81 Ces séances de « relaxation dynamique » m'ont permis d'accepter le mouvement de l'autre comme il est. En effet, parfois au cours de ces séances, les enfants ne parvenaient pas à se poser, questionnant alors sur notre propre disponibilité pour les accueillir. Cependant, il faut accepter leur état du jour sans que cela impacte le nôtre, ce qui nécessite un recentrage sur son propre mouvement, un travail de conscience corporelle afin de percevoir son état du jour pour le différencier de celui du patient. S'agiter autour de l'enfant ne sert à rien, bien au contraire, cela ne fait que renforcer son mouvement, éloignant encore plus la relation. Ce phénomène correspond à ce que Daniel Stern nomme l'accordage affectif entre la mère et son enfant. La forme, la fréquence, le rythme des gestes du bébé s'adaptent à ceux de sa mère. L'enfant reproduit ainsi ce que lui donne à vivre la figure maternelle (Gatecel & al, 2011, p. 291-292). Cet accordage affectif peut être vécu lors des séances de psychomotricité où le patient calque son mouvement et sa rythmicité sur la personne faisant office de figure contenante, soit le thérapeute.

Jouer sur son propre mouvement, son propre rythme permet au patient d'explorer une nouvelle rythmicité, donne à vivre des nuances de mouvement au travers de cet accordage. Il est important pour tout individu d'explorer le mouvement sous toutes ses formes, qu'il soit lent ou rapide, car « se mouvoir de façon lente, continue, dans une direction donnée ne suscite pas

les mêmes éprouvés psychiques qu'un mouvement rapide, saccadé, changeant sans cesse de direction » (Lesage, 2011, p. 78). C'est sur ce constat que je me suis appuyée pour proposer à

Mme D. de participer au groupe « expressivité corporelle », groupe composé de trois autres dames à la temporalité plutôt lente.
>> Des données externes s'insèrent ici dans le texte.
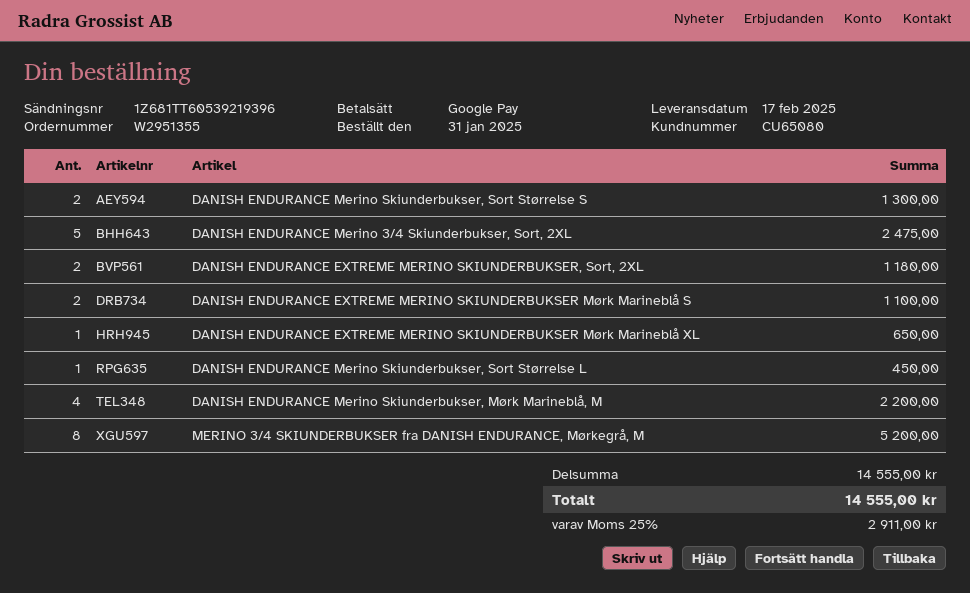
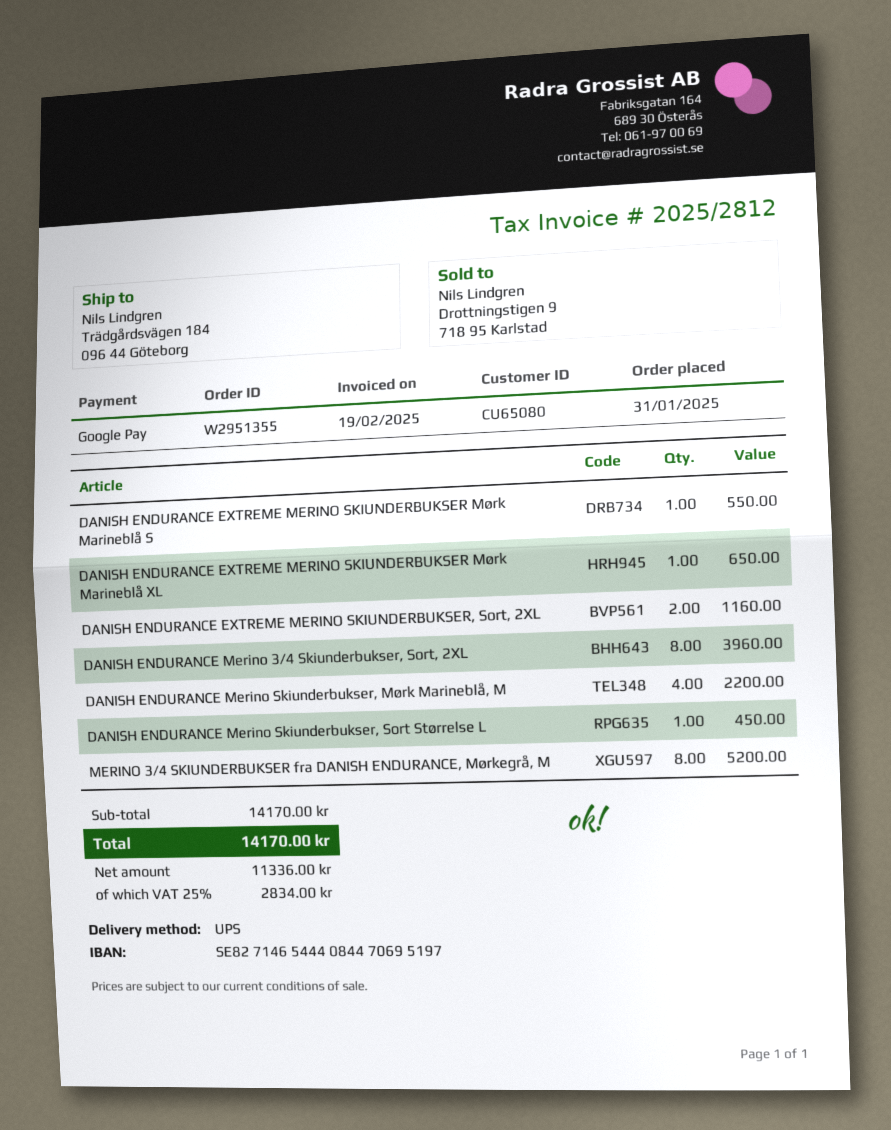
DANISH ENDURANCE Merino Skiunderbukser, Sort Størrelse S: 2 for 1300.00 -> none
DANISH ENDURANCE Merino 3/4 Skiunderbukser, Sort, 2XL: 5 for 2475.00 -> 8 for 3960.00
DANISH ENDURANCE EXTREME MERINO SKIUNDERBUKSER, Sort, 2XL: 2 for 1180.00 -> 2 for 1160.00
DANISH ENDURANCE EXTREME MERINO SKIUNDERBUKSER Mørk Marineblå S: 2 for 1100.00 -> 1 for 550.00
subtotal: 14555.00 -> 14170.00
tax: 25% = 2911.00 -> 25% = 2834.00
total: 14555.00 -> 14170.00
Cependant cet accordage a été rendu compliqué par les difficultés de Mme D. pour percevoir la structure rythmique du mouvement en lien avec sa désorientation spatio-temporelle. Or, cet accordage corporel et rythmique est important car il permet la relation : « la mise en phase des rythmes des uns et des autres apparaît alors comme

le passage obligé de la rencontre et du contact. » (Golse, 2019, p. 94) Cette difficulté

d'accordage chez Mme D. a pu se faire sentir dans sa relation à l'autre, n'étant pas toujours à l'écoute de ce que son partenaire pouvait renvoyer.

Lorsque l'on observe le mouvement de la personne il faut ainsi prendre en compte son propre mouvement et son état du jour, l'environnement autour d'elle et ses capacités à percevoir le mouvement de l'autre et de s'y adapter. Son propre mouvement devient alors un allié incroyable pour réguler celui de l'autre.